* TASK DIRECTIONS
Please produce a character-exact copy of the listing that follows, omitting all images.
----- DATA SHOWN -----
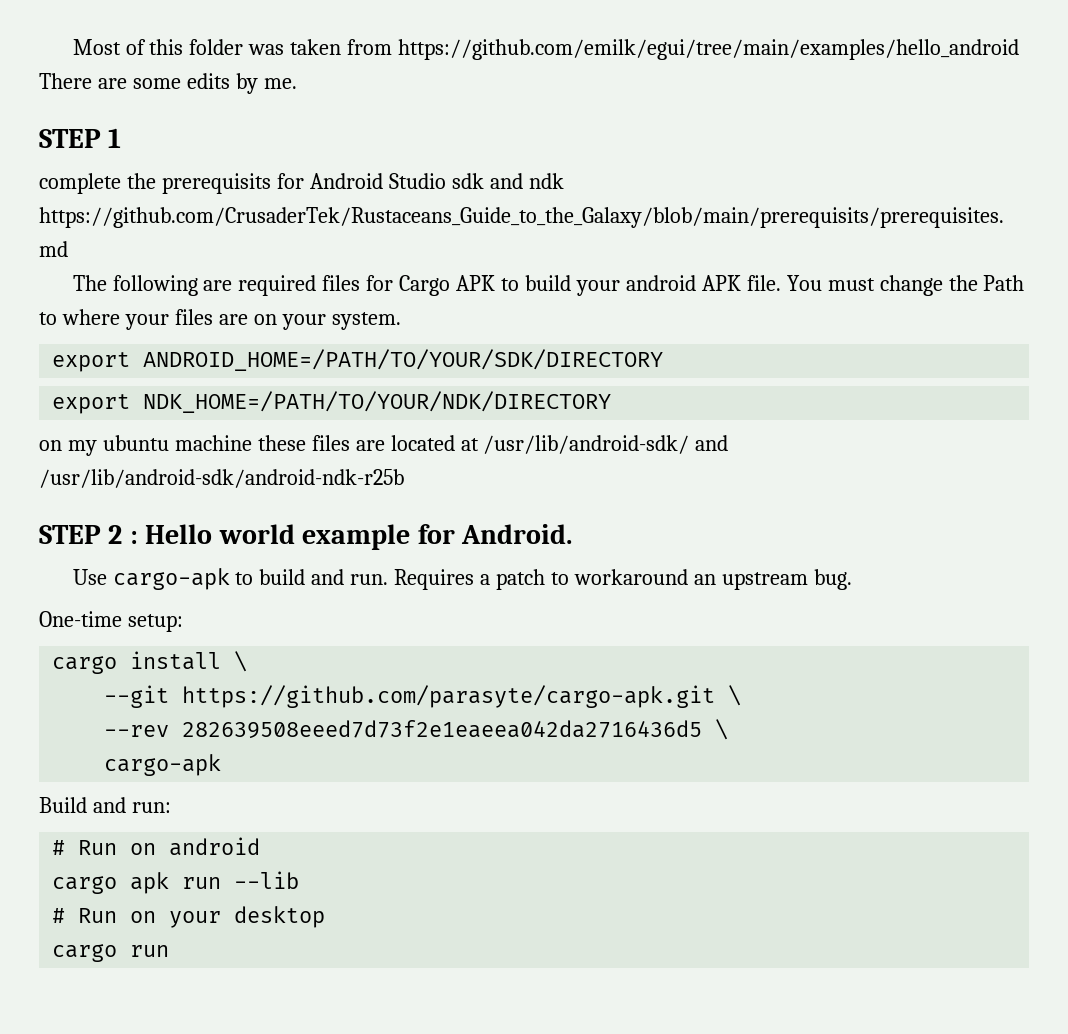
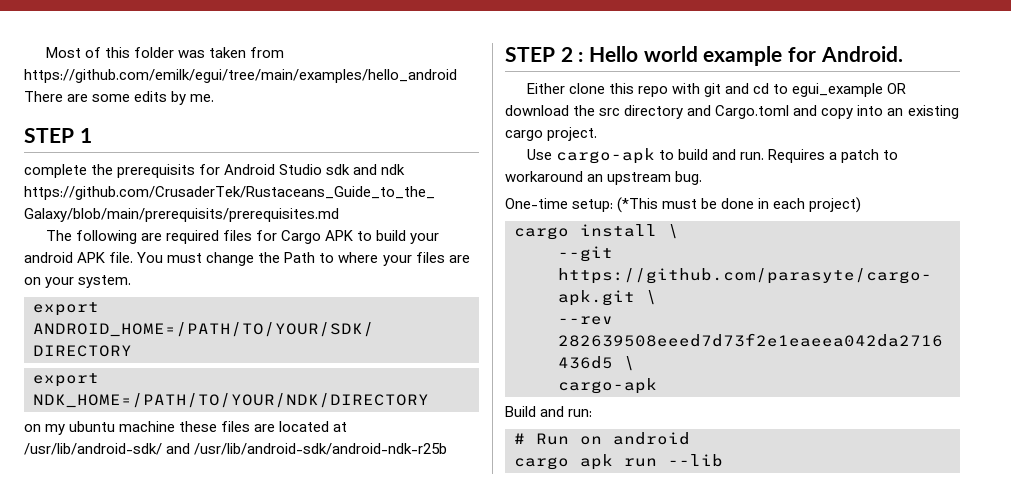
+ Either clone this repo with git and cd to egui_example OR download the src directory and Cargo.toml and copy into an existing cargo project.
- One-time setup:
+ One-time setup: (*This must be done in each project)
- # Run on your desktop
- cargo run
-----
* SOLUTION
+ Either clone this repo with git and cd to egui_example OR download the src directory and Cargo.toml and copy into an existing cargo project.
- One-time setup:
+ One-time setup: (*This must be done in each project)
- # Run on your desktop
- cargo run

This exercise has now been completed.